Rounding out the cast we few other vaguely memorable contributions from the likes of John Ortiz (who, to me, will never escape his purposefully irritating performance in Carlito's Way as the cousin), striking newcomer Gal Gadot (a slightly crowbarred-in vague love interest for Diesel's character) and cameo actor Jack Conley (Payback, Angel).
One might think the cars would be the true stars - it may have even been intended for it to be that way - but Diesel and Walker manage to keep their heads up for the most part, a few nonsensical PG-13 fight scenes notwithstanding (including a ludicrous moment where Walker takes a pounding only to barely register getting hit). The cars are great: Toretto still favouring muscle cars all the way, while O'Connor has his fun with modded imports. The chases are also quite ingenious (from the opening gambit to the Sat-Nav race) with the stunts varying from average to pretty special, that opening segment managing to retain a certain tension not seen since the dramatic truck-stealing sequences in the first outing.

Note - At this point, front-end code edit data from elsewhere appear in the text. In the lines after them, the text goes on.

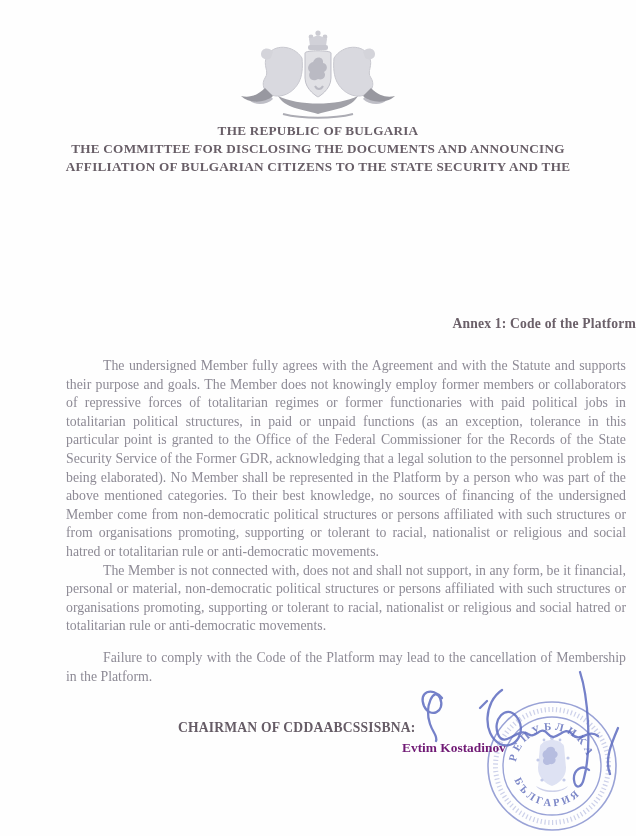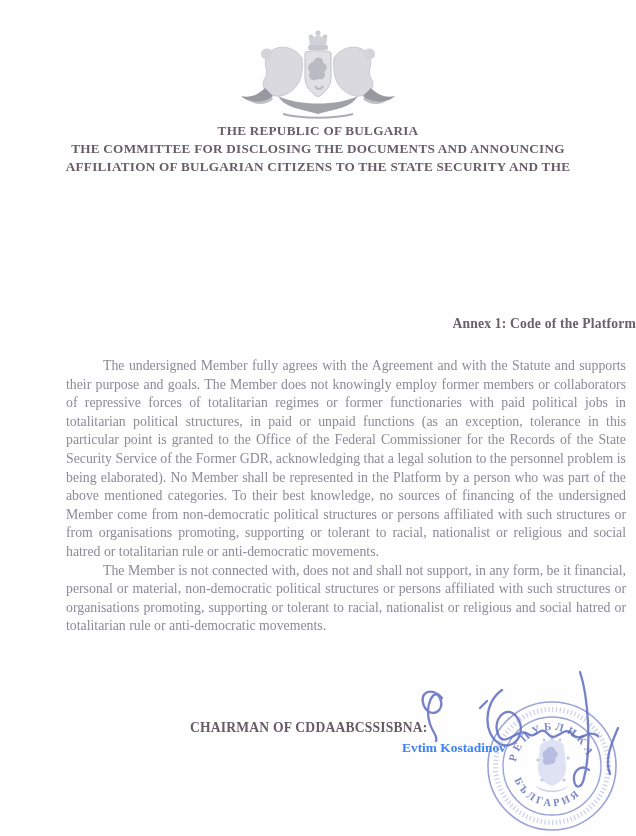--- a/index.html
+++ b/index.html
@@ -87,6 +87,7 @@
   <div class="bodytext">
     <p>The undersigned Member fully agrees with the Agreement and with the Statute and supports their purpose and goals. The Member does not knowingly employ former members or collaborators of repressive forces of totalitarian regimes or former functionaries with paid political jobs in totalitarian political structures, in paid or unpaid functions (as an exception, tolerance in this particular point is granted to the Office of the Federal Commissioner for the Records of the State Security Service of the Former GDR, acknowledging that a legal solution to the personnel problem is being elaborated). No Member shall be represented in the Platform by a person who was part of the above mentioned categories. To their best knowledge, no sources of financing of the undersigned Member come from non-democratic political structures or persons affiliated with such structures or from organisations promoting, supporting or tolerant to racial, nationalist or religious and social hatred or totalitarian rule or anti-democratic movements.</p>
     <p>The Member is not connected with, does not and shall not support, in any form, be it financial, personal or material, non-democratic political structures or persons affiliated with such structures or organisations promoting, supporting or tolerant to racial, nationalist or religious and social hatred or totalitarian rule or anti-democratic movements.</p>
+    <p class="gap">Failure to comply with the Code of the Platform may lead to the cancellation of Membership in the Platform.</p>
   </div>
 
   <div class="chairman">CHAIRMAN OF CDDAABCSSISBNA:</div>

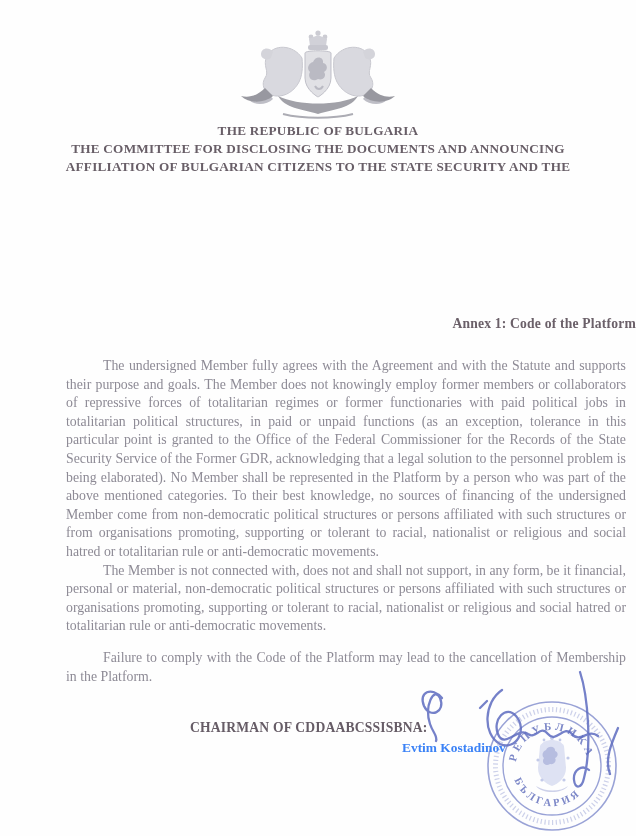--- a/index.html
+++ b/index.html
@@ -30,7 +30,7 @@
   .bodytext p{margin:0;text-indent:37px;}
   .bodytext p.gap{margin-top:13px;}
   .chairman{
-    position:absolute;left:190px;top:720px;font-weight:bold;color:#665c66;
+    position:absolute;left:178px;top:720px;font-weight:bold;color:#665c66;
     font-size:13.6px;letter-spacing:.2px;z-index:3;
   }
   .signer{

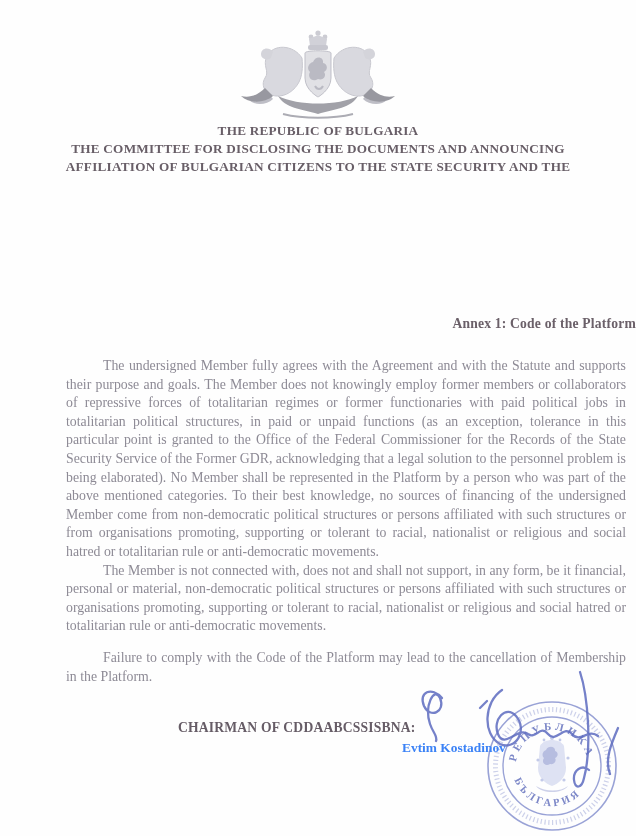--- a/index.html
+++ b/index.html
@@ -34,7 +34,7 @@
     font-size:13.6px;letter-spacing:.2px;z-index:3;
   }
   .signer{
-    position:absolute;left:402px;top:740px;font-weight:bold;color:#3b82f6;
+    position:absolute;left:402px;top:740px;font-weight:bold;color:#701a75;
     font-size:13.4px;z-index:3;
   }
   .stamp{position:absolute;left:478px;top:688px;z-index:1;}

Fast & Furious may be little more than a slightly older, grizzlier big brother to 2001's dumb Point Break rip-off, but it offers up quite a nice little reunion for all the original cast members, some good action, all strung together just about by a fairly standard but nonetheless enjoyable revenge plot. The script is basic, the acting still dubious (ironically it feels like Walker's got marginally better, whilst Diesel has dumbed his act down a lot) but it is no more or less than you would expect from a decent, stylish and well-produced fourth instalment in this franchise. And the overall product was far beyond my expectations, leaving me wondering whether a fifth entry - as Diesel is apparently keen to do - would be such a bad thing. Enjoyable, frivolous fun.